Assigned task: Excluding pictures, what does the listing below contain from the line with "REGISTER TO INSPECT" up to and including the line with "none -> <div>If", word for word?

Supplied material:
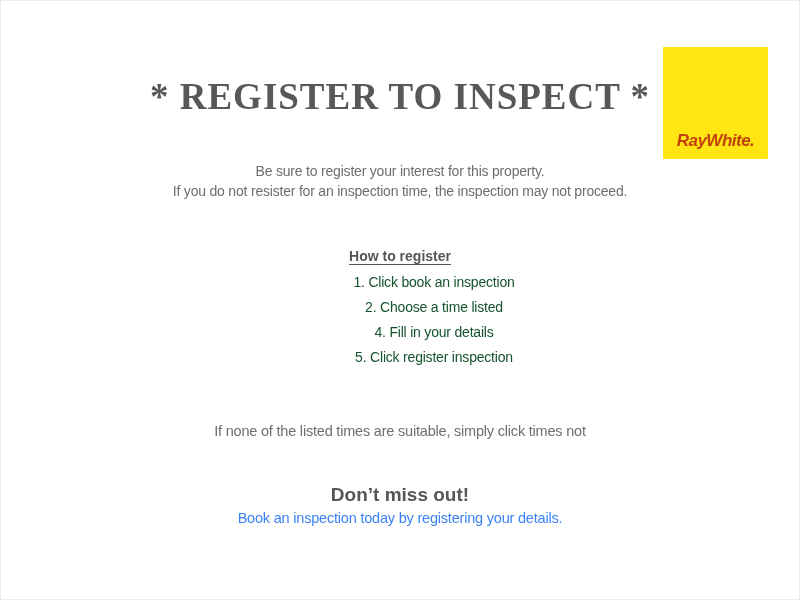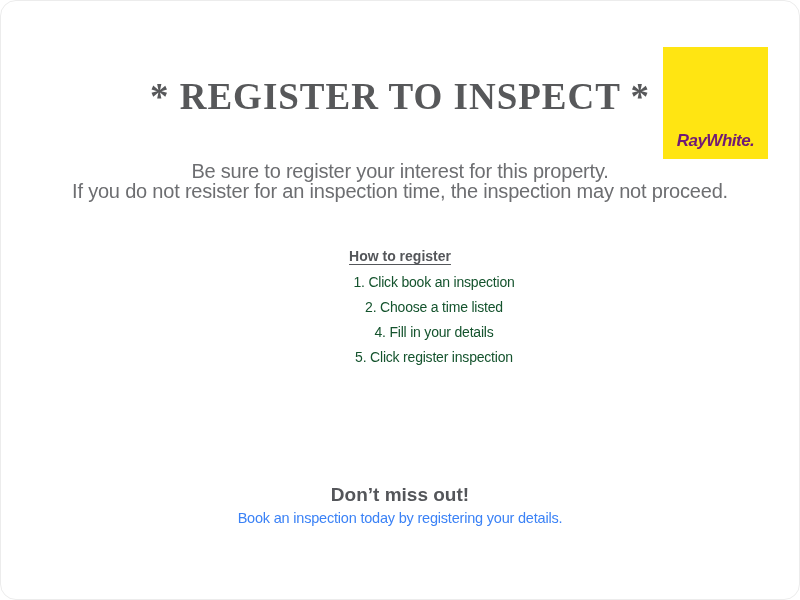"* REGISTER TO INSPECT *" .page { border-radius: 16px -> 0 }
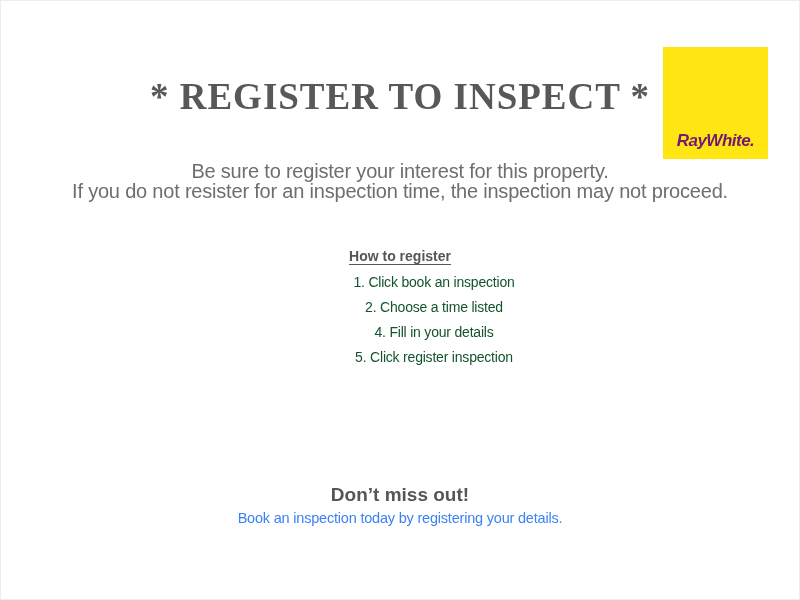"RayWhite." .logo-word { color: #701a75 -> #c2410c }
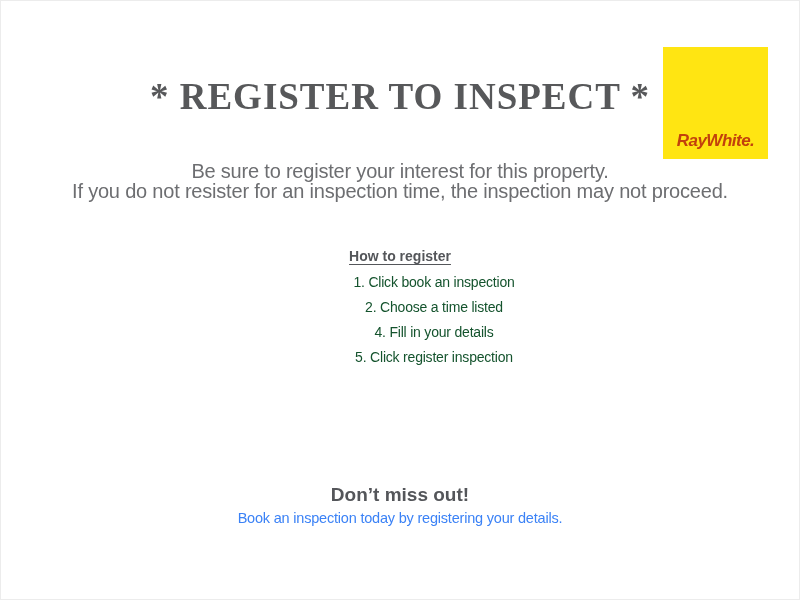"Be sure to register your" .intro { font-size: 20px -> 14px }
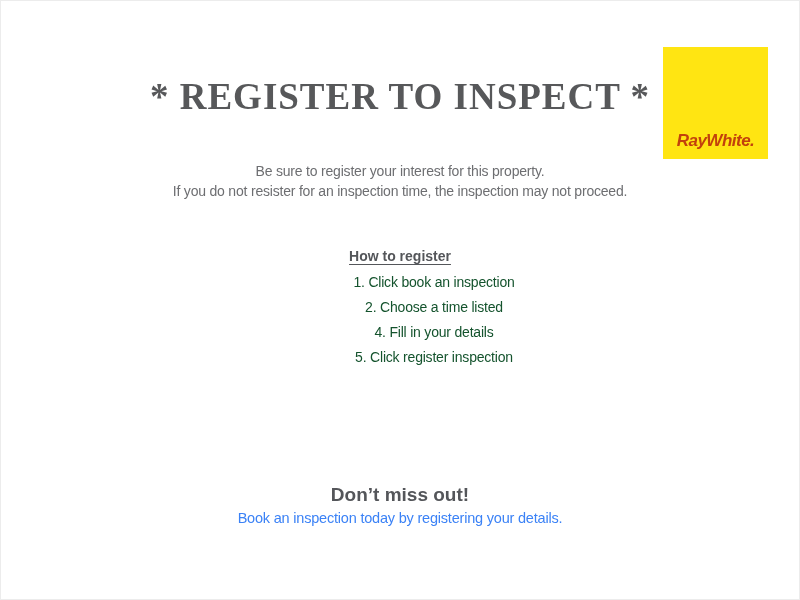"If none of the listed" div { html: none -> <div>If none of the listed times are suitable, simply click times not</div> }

--

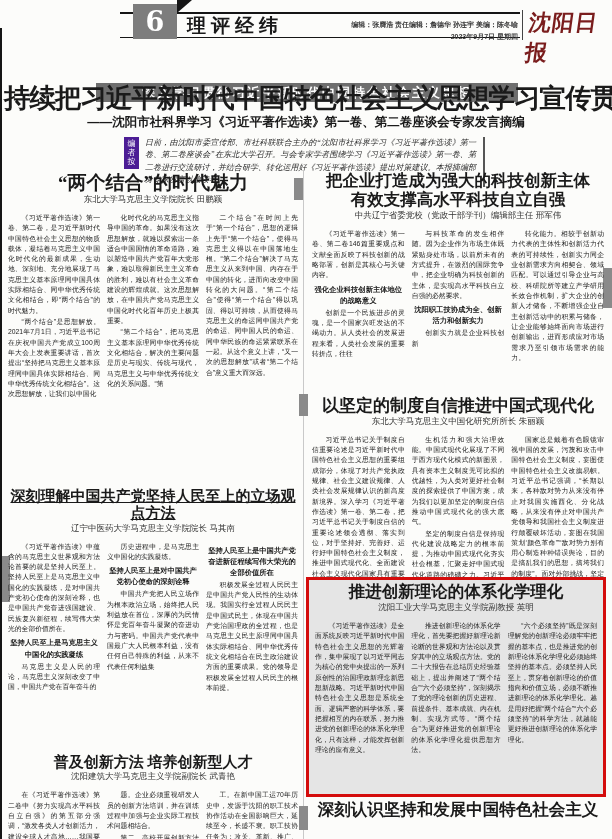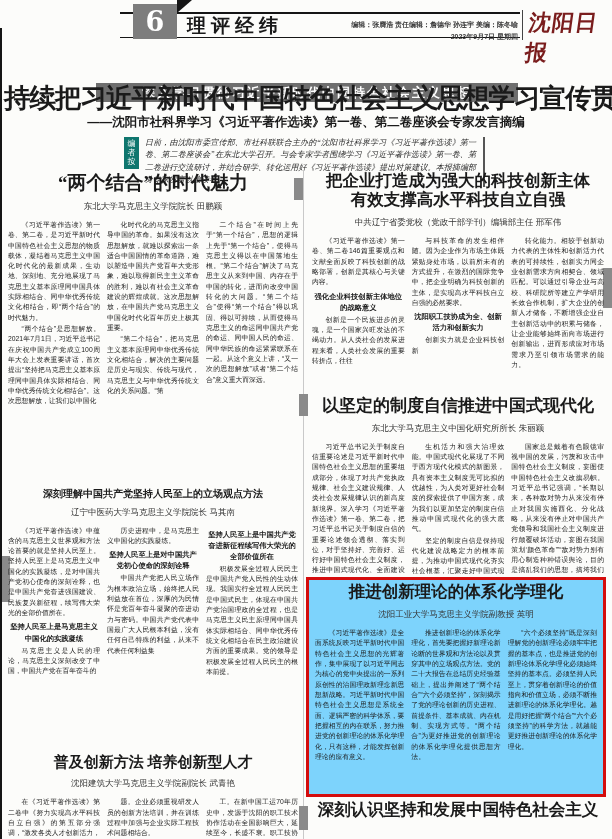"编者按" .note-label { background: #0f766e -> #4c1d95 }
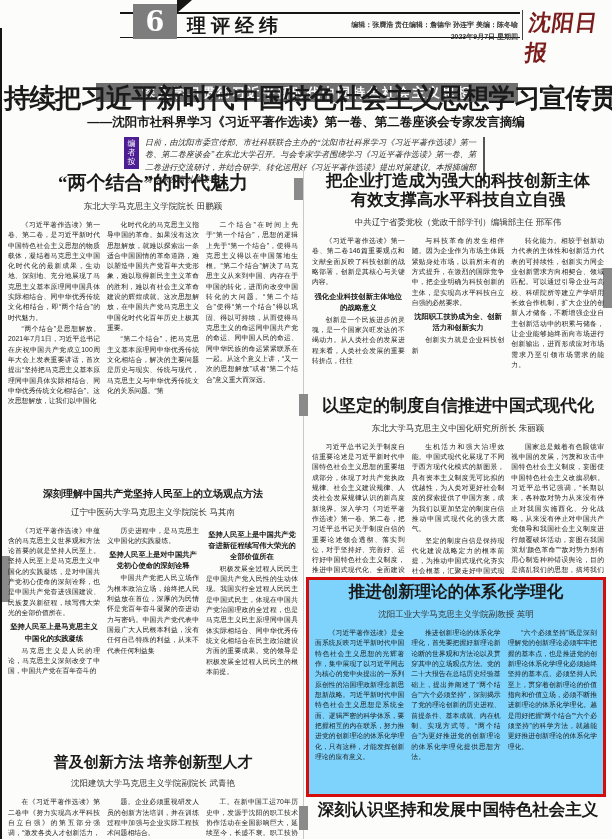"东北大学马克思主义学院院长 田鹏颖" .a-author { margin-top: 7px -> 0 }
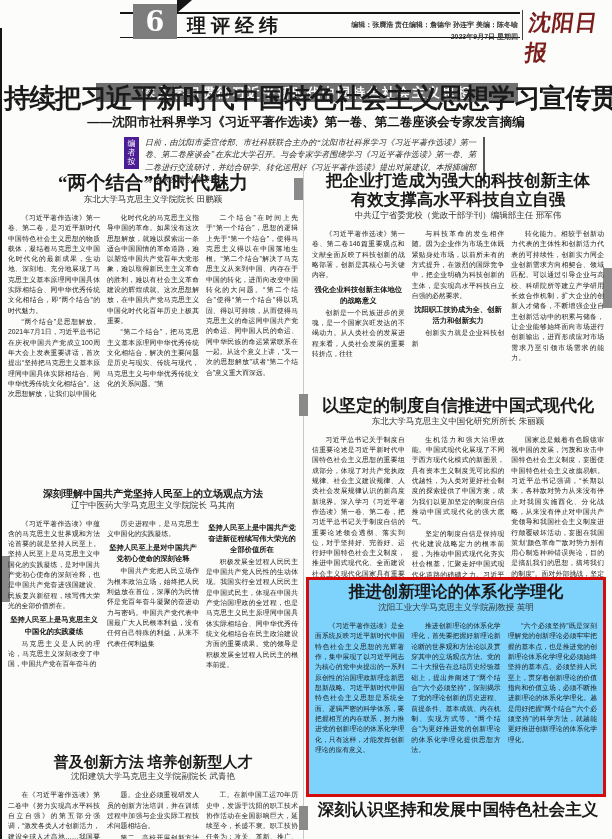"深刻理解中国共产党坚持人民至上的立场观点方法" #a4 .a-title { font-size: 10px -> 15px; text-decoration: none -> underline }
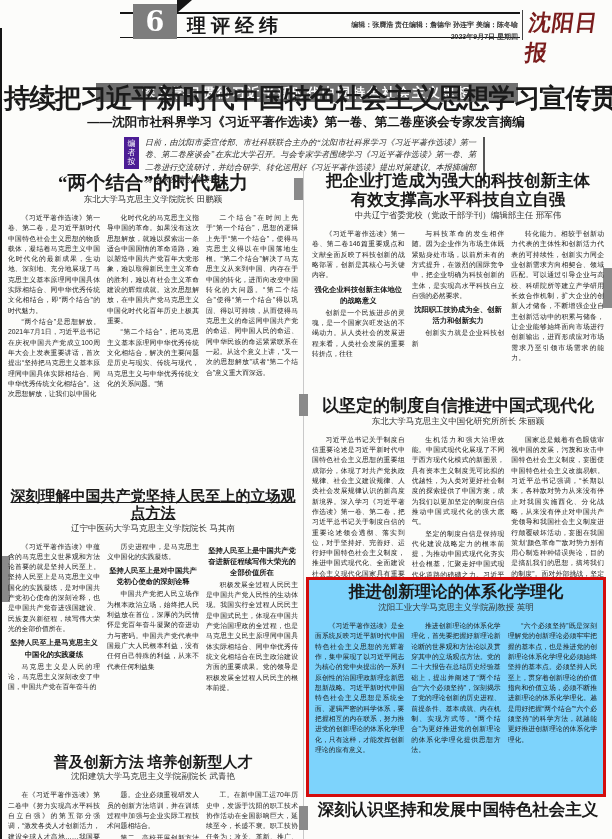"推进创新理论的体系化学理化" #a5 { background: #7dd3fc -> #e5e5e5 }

...

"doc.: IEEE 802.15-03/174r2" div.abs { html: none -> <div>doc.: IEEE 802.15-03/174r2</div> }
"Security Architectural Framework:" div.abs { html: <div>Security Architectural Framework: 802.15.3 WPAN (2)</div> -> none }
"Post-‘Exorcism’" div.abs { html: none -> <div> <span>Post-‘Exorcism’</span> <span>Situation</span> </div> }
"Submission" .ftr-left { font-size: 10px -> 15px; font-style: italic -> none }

Exercise solution:
"* REGISTER TO INSPECT *" .page { border-radius: 16px -> 0 }
"RayWhite." .logo-word { color: #701a75 -> #c2410c }
"Be sure to register your" .intro { font-size: 20px -> 14px }
"If none of the listed" div { html: none -> <div>If none of the listed times are suitable, simply click times not</div> }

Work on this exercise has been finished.